Collect all lines below with the string "align".

- [EXCERPTED RECORDS]
┌────────

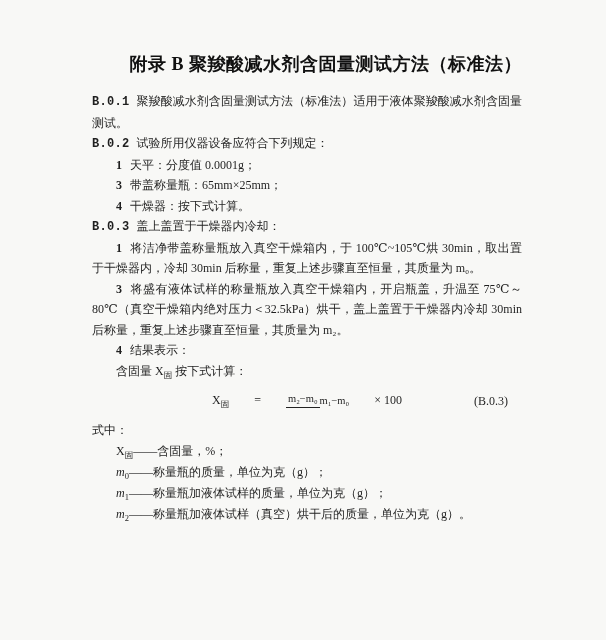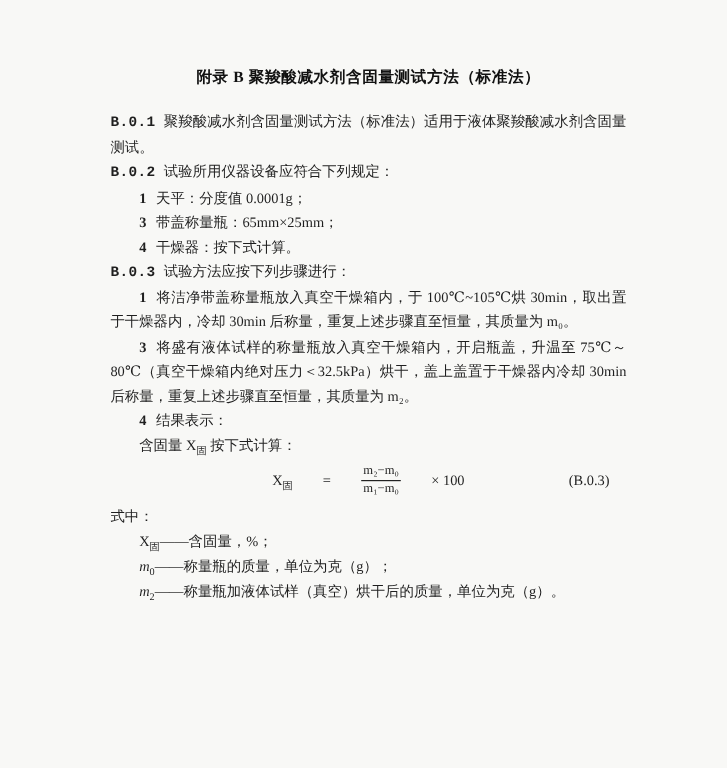--- a/index.html
+++ b/index.html
@@ -12,22 +12,22 @@
     font-family:"Liberation Serif","DejaVu Serif",serif;
     color:#1f1f1f;
     box-sizing:border-box;
   }
   .doc{
     box-sizing:border-box;
     padding:54px 84px 0 92px;
   }
   .doc-title{
     margin:0 0 17px 0;
-    text-align:center;
-    font-size:13px;
+    text-align:right;
+    font-size:18px;
     font-weight:bold;
     letter-spacing:0.5px;
     line-height:20px;
     color:#111;
   }
   p.line{
     margin:0;
     font-size:12px;
     line-height:20.5px;
     text-align:justify;
@@ -40,21 +40,21 @@
     margin:4px 0;
     height:31px;
     display:flex;
     align-items:center;
     justify-content:center;
     font-size:12px;
   }
   .formula-core{display:inline-flex;align-items:center;gap:25px;}
   .frac{
     display:inline-flex;
-    flex-direction:column;
+    flex-direction:row;
     align-items:center;
     font-size:10.5px;
     line-height:1.15;
   }
   .frac-num{border-bottom:1px solid #222;padding:0 2px 1px 2px;}
   .frac-den{padding-top:1px;}
   sub.small{font-size:8.5px;line-height:0;}
   .formula-number{
     position:absolute;
     right:14px;top:50%;
@@ -73,21 +73,21 @@
     <h1 class="doc-title">附录 B 聚羧酸减水剂含固量测试方法（标准法）</h1>
 
     <p class="line"><b class="clause-label">B.0.1</b><span>聚羧酸减水剂含固量测试方法（标准法）适用于液体聚羧酸减水剂含固量测试。</span></p>
 
     <p class="line"><b class="clause-label">B.0.2</b><span>试验所用仪器设备应符合下列规定：</span></p>
 
     <p class="line indent"><b class="item-num">1</b><span>天平：分度值 0.0001g；</span></p>
     <p class="line indent"><b class="item-num">3</b><span>带盖称量瓶：65mm×25mm；</span></p>
     <p class="line indent"><b class="item-num">4</b><span>干燥器：按下式计算。</span></p>
 
-    <p class="line"><b class="clause-label">B.0.3</b><span>试验方法应按下列步骤进行：</span></p>
+    <p class="line"><b class="clause-label">B.0.3</b><span>盖上盖置于干燥器内冷却：</span></p>
 
     <p class="line indent"><b class="item-num">1</b><span>将洁净带盖称量瓶放入真空干燥箱内，于 100℃~105℃烘 30min，取出置于干燥器内，冷却 30min 后称量，重复上述步骤直至恒量，其质量为 m₀。</span></p>
     <p class="line indent"><b class="item-num">3</b><span>将盛有液体试样的称量瓶放入真空干燥箱内，开启瓶盖，升温至 75℃～80℃（真空干燥箱内绝对压力＜32.5kPa）烘干，盖上盖置于干燥器内冷却 30min 后称量，重复上述步骤直至恒量，其质量为 m₂。</span></p>
     <p class="line indent"><b class="item-num">4</b><span>结果表示：</span></p>
 
     <p class="line indent"><span>含固量 X</span><sub class="small">固</sub><span> 按下式计算：</span></p>
 
     <div class="formula-row">
       <span class="formula-core">
         <span><span>X</span><sub class="small">固</sub></span>
@@ -99,17 +99,18 @@
         <span>× 100</span>
       </span>
       <span class="formula-number">(B.0.3)</span>
     </div>
 
     <p class="line">式中：</p>
 
     <div class="defs">
       <p class="line indent"><span>X</span><sub class="small">固</sub><span>——含固量，%；</span></p>
       <p class="line indent"><span class="def-sym-m">m</span><sub class="small">0</sub><span>——称量瓶的质量，单位为克（g）；</span></p>
+      <p class="line indent"><span class="def-sym-m">m</span><sub class="small">1</sub><span>——称量瓶加液体试样的质量，单位为克（g）；</span></p>
       <p class="line indent"><span class="def-sym-m">m</span><sub class="small">2</sub><span>——称量瓶加液体试样（真空）烘干后的质量，单位为克（g）。</span></p>
     </div>
 
   </div>
 </div>
 
 </body></html>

└────────

- [ANSWER SECTION]
-    text-align:center;
+    text-align:right;
     text-align:justify;
     align-items:center;
   .formula-core{display:inline-flex;align-items:center;gap:25px;}
     align-items:center;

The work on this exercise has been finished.